Sitworld: Attribute and Catalog Health Survey
John Alvord, IBM Corporation
Draft #3 – 19 April 2015 - Level 0.80000
Recently I worked with a customer that experienced into a rarely seen ITM limit. ITM uses catalog and attribute files to define the data that agents can process from their monitored environments. The TEMS reads the catalog files into a combined catalog table and the attribute files into an in storage attribute collection. These get used in Situations, Historical Data, Real Time data displays and more. This customer had added the 513th catalog file and TEMS failed during startup. Internally .cat files are known as package files and there is an absolute limit of 512 packages. With IBM Support help, the customer removed a few .cat and .atr files, reset the combined catalog file to empty and the TEMS started up just fine.

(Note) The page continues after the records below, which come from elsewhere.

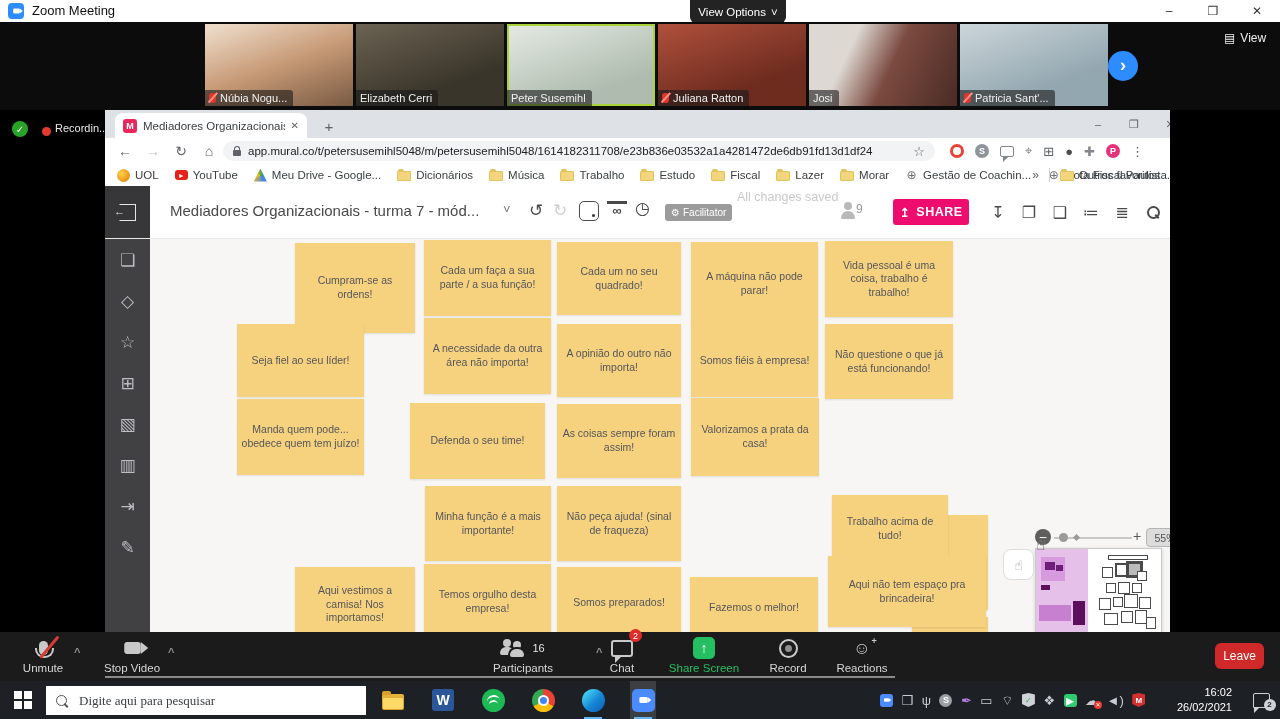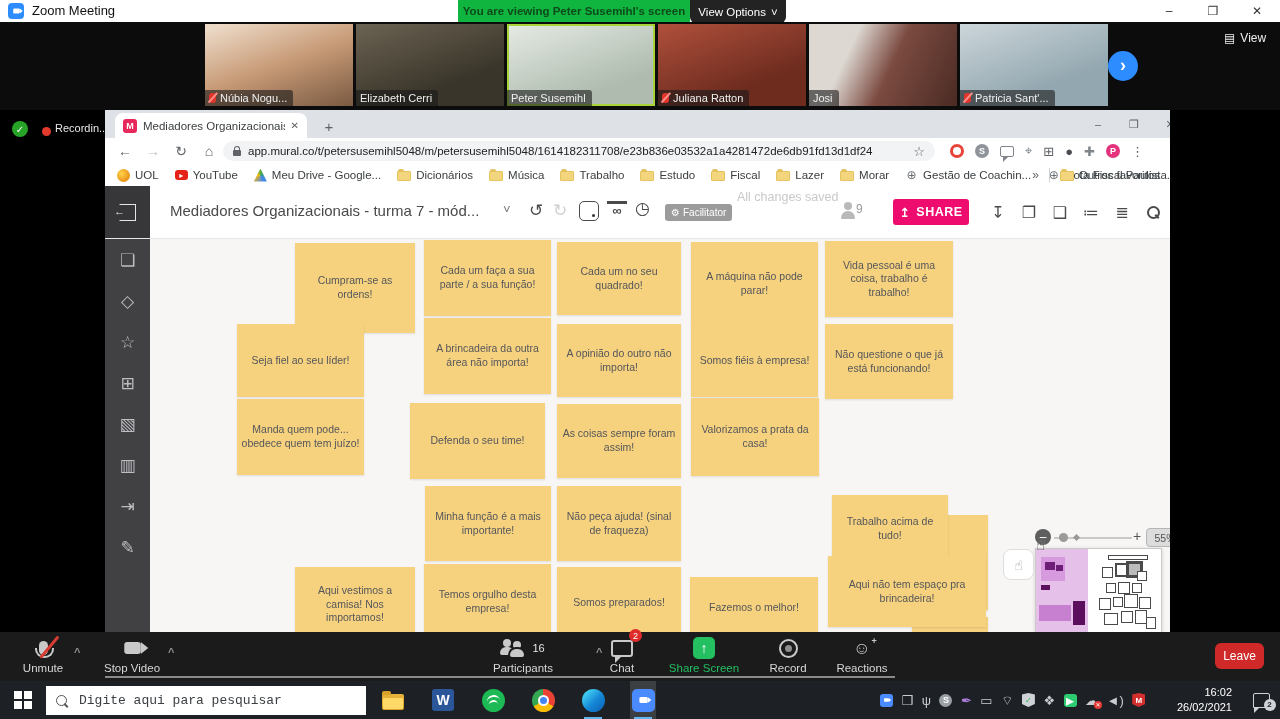"You are viewing Peter Susemihl's" div.abs { html: <div>You are viewing Peter Susemihl's screen</div> -> none }
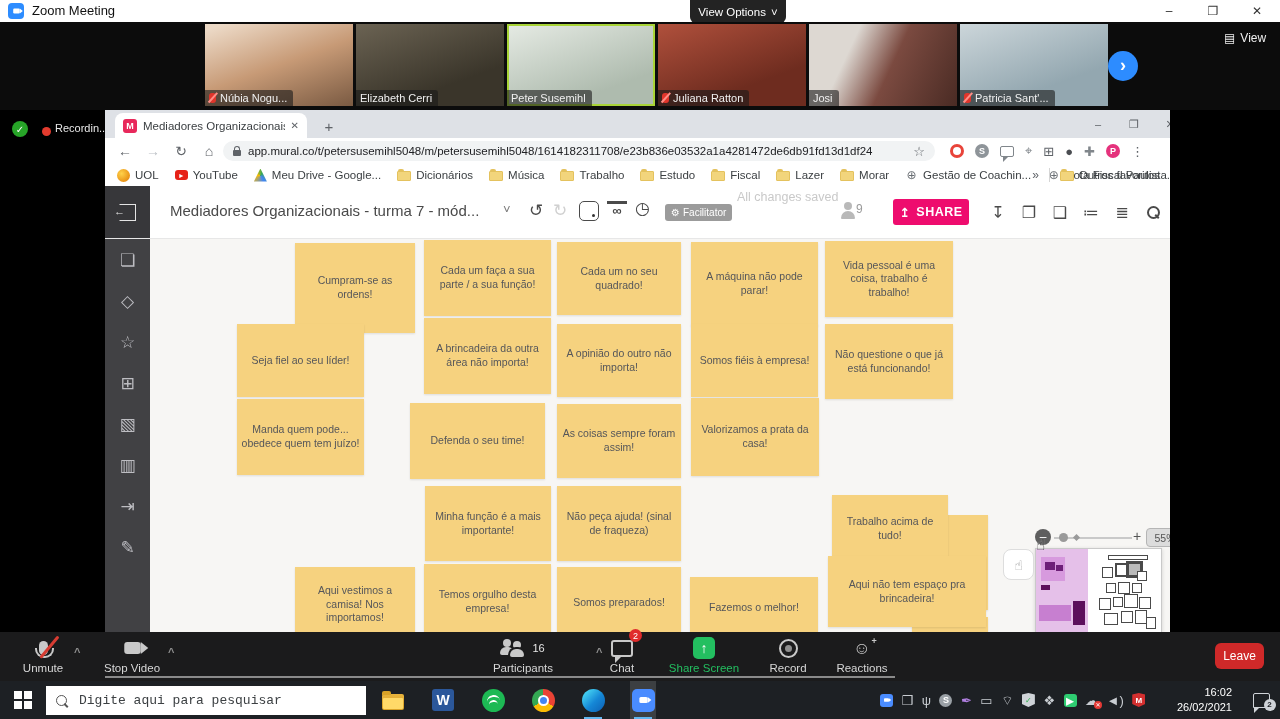"A brincadeira da outra área" div.note { text: brincadeira -> necessidade }
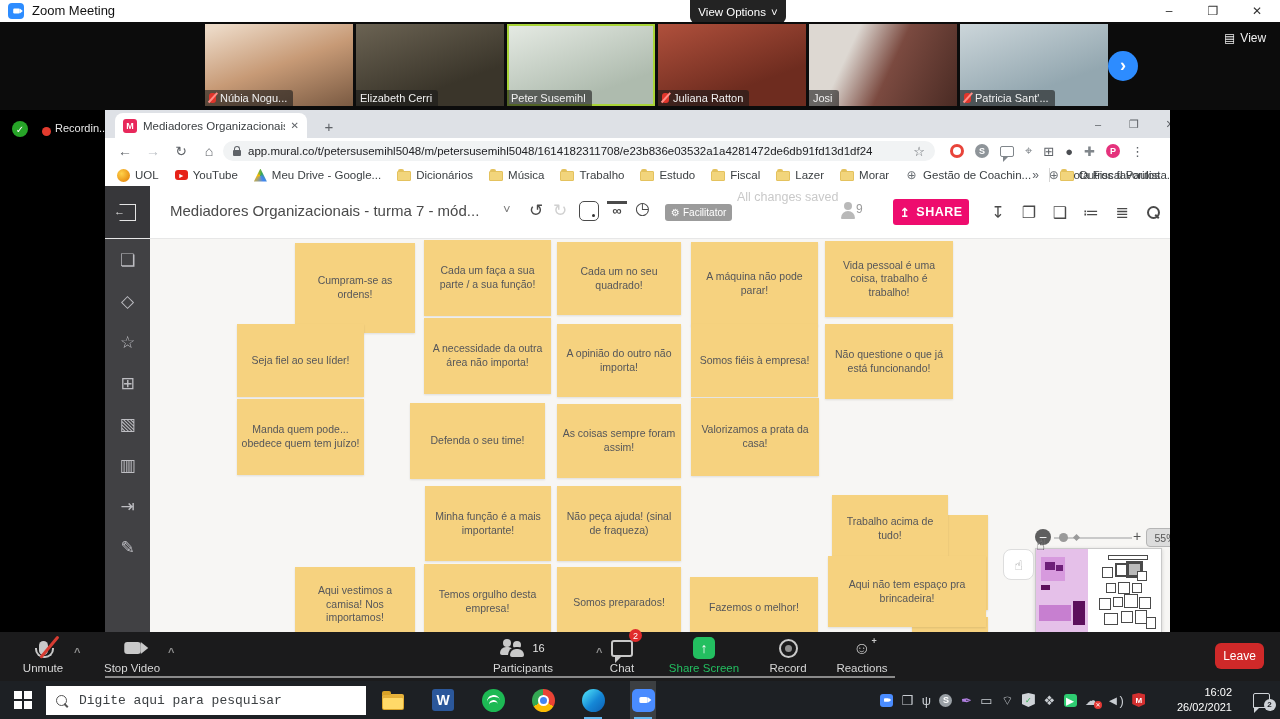"Digite aqui para pesquisar" #tb-search input { font-family: Liberation Mono, monospace -> Liberation Serif, serif }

However this meant the customer was unable to install certain types of maintenance or new applications. There was an urgent need for a reliable way to identify unused catalog and attribute files.
The result is this package which calculates the unused catalog and attribute files. It also produces a health report which tells error cases like an attribute group used in a situation which is missing from any attribute files.
The Attribute files are taken from the hub TEMS environment:
The Catalog files are taken from the hub TEMS environment
The Situation definition is taken either directly from the TEMS database tables TSITDESC and TNAME or indirectly from the Situation Audit project run with the -a option introduced at level 1.25000. Situation Audit data will provide a report that has fewer false advisories. The EIB tables used directly sometimes identify attribute group names incorrectly because they have approximately the correct form. Situation Audit is more precise because it performs a full syntax analysis. In actual usage either will do.
The first step will be removing unused catalog and attribute files. After that the number of advisories messages in the report will be sharply reduced.
The three data sources do not have to be used in place. You can create the data and afterwards copy it to another location for processing. You do not have to achieve perfection although removing the high impact advisories will definitely improve ITM processing reliability. Performance is not expected to change much.
This document uses the default install directory however you can make any wanted.
Linux/Unix systems come with Perl installed. Windows may need it installed and I use http://www.activestate.com/activeperl, community edition 5.20. No CPAN modules are needed for this package. It will likely work on many different levels. As time goes on the project will be upgraded to modern levels about once a year in the late fall.
The package is here. It contains
1) A Perl program atrhealth.pl and control file atrhealth.ini - standing for Attribute and Catalog Health Survey.
2) If you use the Situation Audit capture of the sit_atr.txt file, the following files can be ignored.
3) A Windows atrsql.cmd file to run the SQL statements
4) A Linux/Unix atrsql.tar file that contains the atrsql.sh file. This avoids problems with line endings. To use untar atrsql.tar into the target directory.
5) The cmd and shell files require manual updating if the install directory is not the default.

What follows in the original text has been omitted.